DBCSR performance tests:
To run all the tests, use:
make test
Or run individual tests from the build
directory, as follows:
srun -N 1 --ntasks-per-core 2 --ntasks-per-node 12 --cpus-per-task 2 ./tests/dbcsr_unittest_1
Note that the tests of libsmm_acc (the GPU-backend) do not use MPI since libsmm_acc only operates on-node.
Note that if you are using OpenMP builds, then you have to set the environment variable OMP_NESTED=false
.
The test suite comes with a performance driver (dbcsr_performance_driver), which evaluates the performance of matrix-matrix multiplication in DBCSR.

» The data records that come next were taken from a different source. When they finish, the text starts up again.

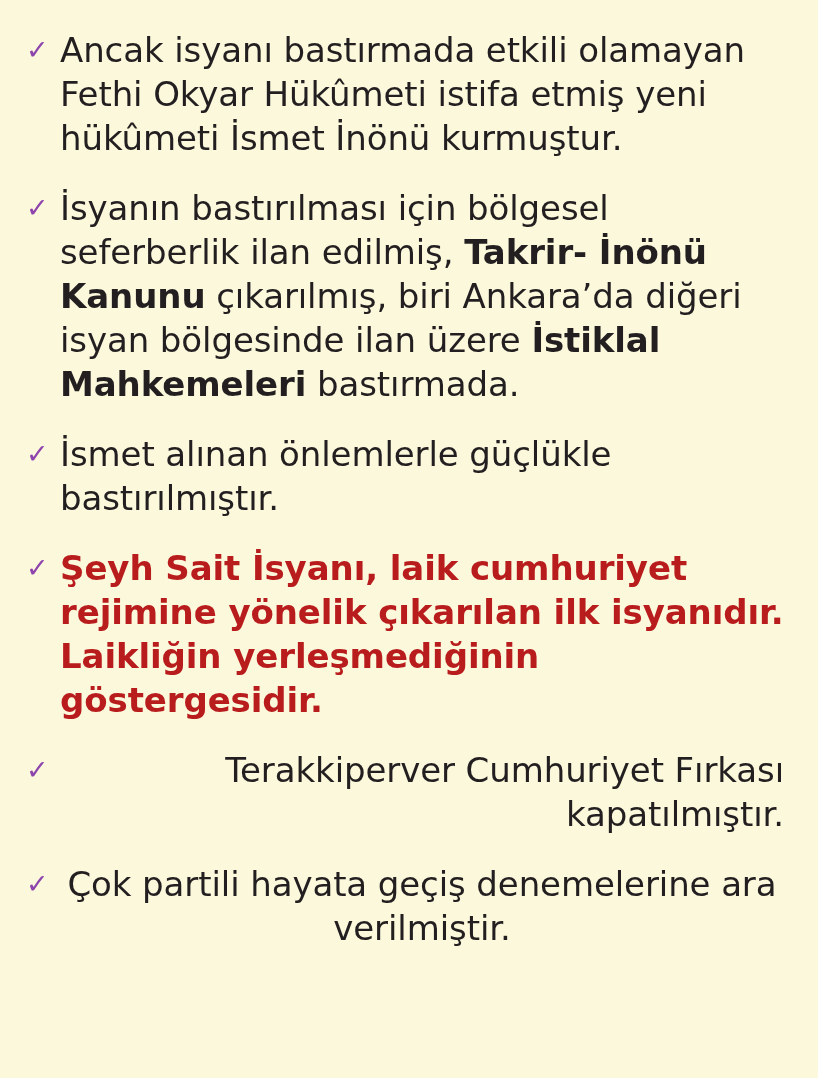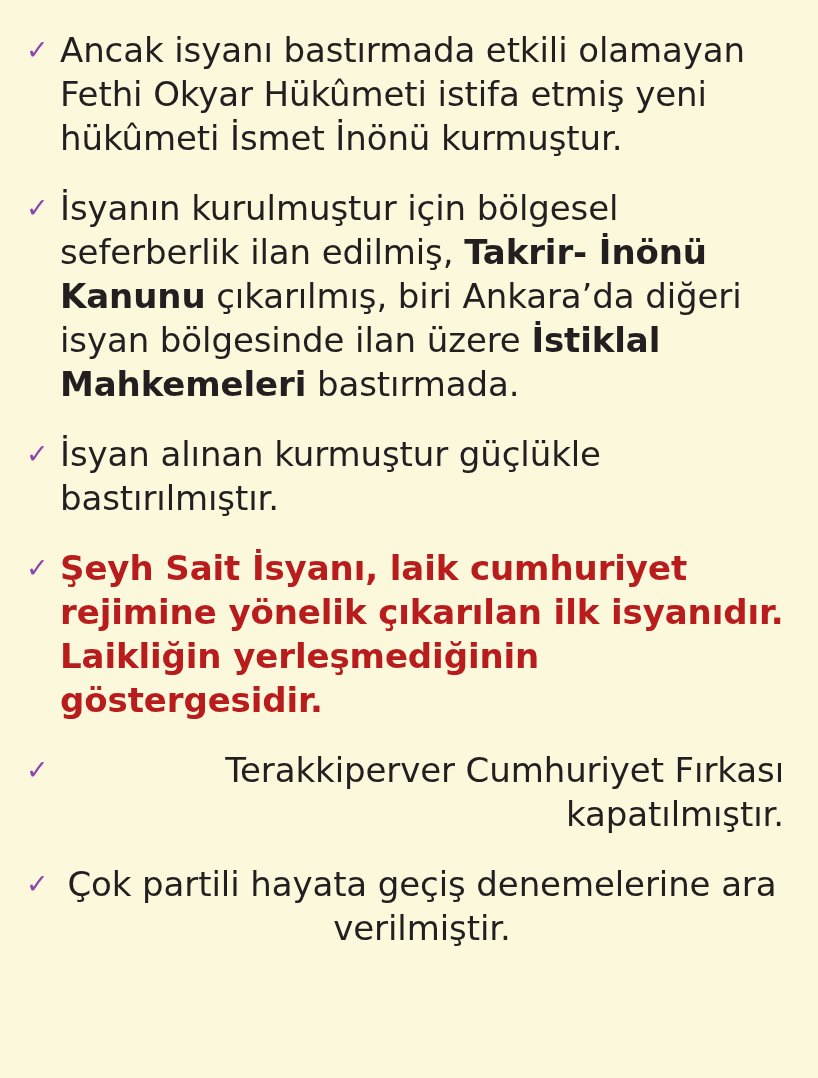--- a/index.html
+++ b/index.html
@@ -65,7 +65,7 @@
       </li>
       <li class="bullet-item">
         <span class="check-icon" style="color: rgb(142, 68, 173);">✓</span>
-        <span class="bullet-text" style="color: rgb(35, 31, 32);"><span>İsyanın kurulmuştur için bölgesel seferberlik ilan edilmiş, </span><b>Takrir- İnönü Kanunu</b><span> çıkarılmış, biri Ankara’da diğeri isyan bölgesinde ilan üzere </span><b>İstiklal Mahkemeleri</b><span> bastırmada.</span></span>
+        <span class="bullet-text" style="color: rgb(35, 31, 32);"><span>İsyanın bastırılması için bölgesel seferberlik ilan edilmiş, </span><b>Takrir- İnönü Kanunu</b><span> çıkarılmış, biri Ankara’da diğeri isyan bölgesinde ilan üzere </span><b>İstiklal Mahkemeleri</b><span> bastırmada.</span></span>
       </li>
       <li class="bullet-item">
         <span class="check-icon" style="color: rgb(142, 68, 173);">✓</span>

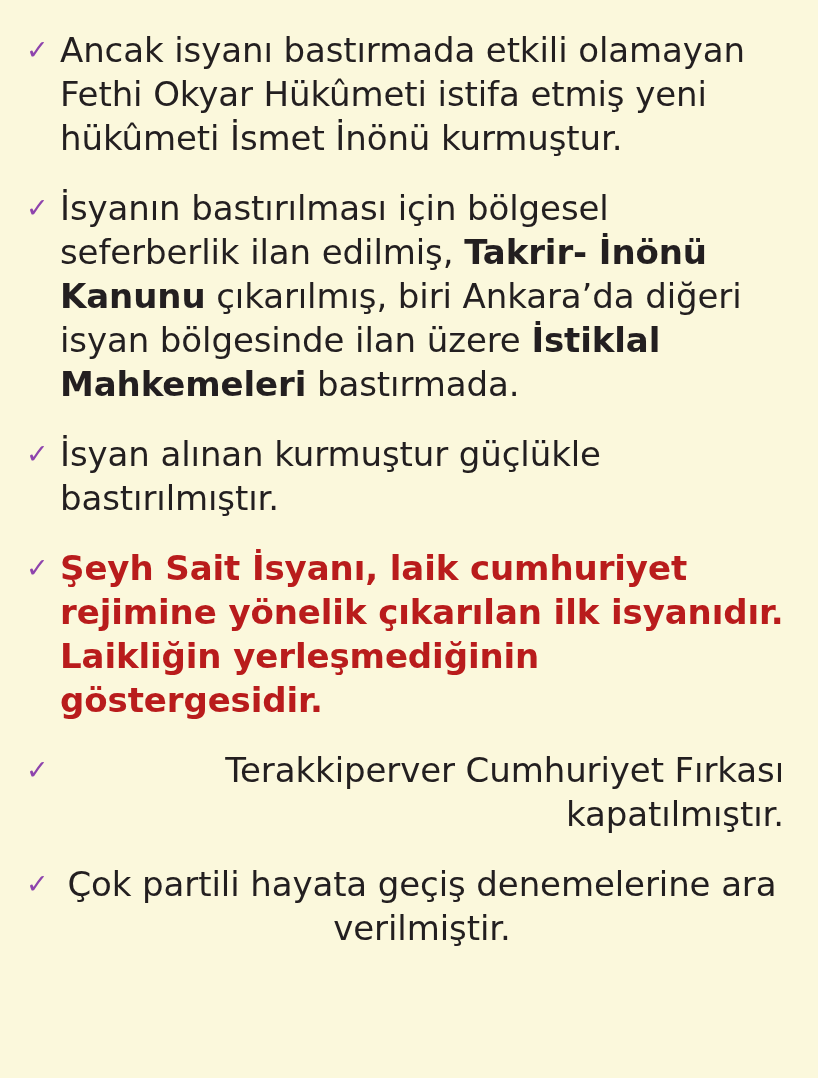--- a/index.html
+++ b/index.html
@@ -69,7 +69,7 @@
       </li>
       <li class="bullet-item">
         <span class="check-icon" style="color: rgb(142, 68, 173);">✓</span>
-        <span class="bullet-text" style="color: rgb(35, 31, 32);"><span>İsyan alınan kurmuştur güçlükle bastırılmıştır.</span></span>
+        <span class="bullet-text" style="color: rgb(35, 31, 32);"><span>İsmet alınan önlemlerle güçlükle bastırılmıştır.</span></span>
       </li>
       <li class="bullet-item">
         <span class="check-icon" style="color: rgb(142, 68, 173);">✓</span>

Input matrices can be specified in an input file, passed to the executable as standard input, for example:
a) To test pure MPI performance test using [n] nodes:
mpirun -np [n] ./build/tests/dbcsr_perf tests/input.perf 2>&1 | tee perf.log
b) To test hybrid MPI/OpenMP performance test using [n] nodes, each spanning [t] threads:
export OMP_NUM_THREADS=[t]; mpirun -np [n] ./build/tests/dbcsr_perf tests/input.perf 2>&1 | tee perf.log
Examples of input files can be found in tests/inputs
for different sizes of matrices and different block sizes.
You can also write custom input files: for more information, follow the template in tests/input.perf
.